▸ WHAT TO WORK ON
Transcribe all the material exactly. Leave every line as it is.

=======

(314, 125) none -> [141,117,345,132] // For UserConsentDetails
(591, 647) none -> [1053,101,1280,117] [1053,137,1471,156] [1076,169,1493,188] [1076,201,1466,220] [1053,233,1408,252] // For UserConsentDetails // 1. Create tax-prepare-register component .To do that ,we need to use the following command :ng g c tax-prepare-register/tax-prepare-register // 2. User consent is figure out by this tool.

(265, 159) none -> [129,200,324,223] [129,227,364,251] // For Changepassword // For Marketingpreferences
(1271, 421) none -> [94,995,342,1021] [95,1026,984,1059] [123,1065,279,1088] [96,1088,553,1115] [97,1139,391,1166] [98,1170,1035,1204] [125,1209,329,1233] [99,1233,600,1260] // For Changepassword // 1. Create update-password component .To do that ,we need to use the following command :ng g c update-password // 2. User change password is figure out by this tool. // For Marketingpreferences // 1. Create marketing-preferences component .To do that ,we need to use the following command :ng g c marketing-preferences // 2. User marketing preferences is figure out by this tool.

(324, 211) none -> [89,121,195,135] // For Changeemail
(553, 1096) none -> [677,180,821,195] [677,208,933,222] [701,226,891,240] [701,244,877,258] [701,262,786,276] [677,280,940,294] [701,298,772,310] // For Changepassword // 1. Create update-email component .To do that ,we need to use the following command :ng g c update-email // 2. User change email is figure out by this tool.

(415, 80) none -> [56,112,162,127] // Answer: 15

=======

▸ RESULT
(314, 125) none -> [141,117,345,132] // For UserConsentDetails
(591, 647) none -> [1053,101,1280,117] [1053,137,1471,156] [1076,169,1493,188] [1076,201,1466,220] [1053,233,1408,252] // For UserConsentDetails // 1. Create tax-prepare-register component .To do that ,we need to use the following command :ng g c tax-prepare-register/tax-prepare-register // 2. User consent is figure out by this tool.

(265, 159) none -> [129,200,324,223] [129,227,364,251] // For Changepassword // For Marketingpreferences
(1271, 421) none -> [94,995,342,1021] [95,1026,984,1059] [123,1065,279,1088] [96,1088,553,1115] [97,1139,391,1166] [98,1170,1035,1204] [125,1209,329,1233] [99,1233,600,1260] // For Changepassword // 1. Create update-password component .To do that ,we need to use the following command :ng g c update-password // 2. User change password is figure out by this tool. // For Marketingpreferences // 1. Create marketing-preferences component .To do that ,we need to use the following command :ng g c marketing-preferences // 2. User marketing preferences is figure out by this tool.

(324, 211) none -> [89,121,195,135] // For Changeemail
(553, 1096) none -> [677,180,821,195] [677,208,933,222] [701,226,891,240] [701,244,877,258] [701,262,786,276] [677,280,940,294] [701,298,772,310] // For Changepassword // 1. Create update-email component .To do that ,we need to use the following command :ng g c update-email // 2. User change email is figure out by this tool.

(415, 80) none -> [56,112,162,127] // Answer: 15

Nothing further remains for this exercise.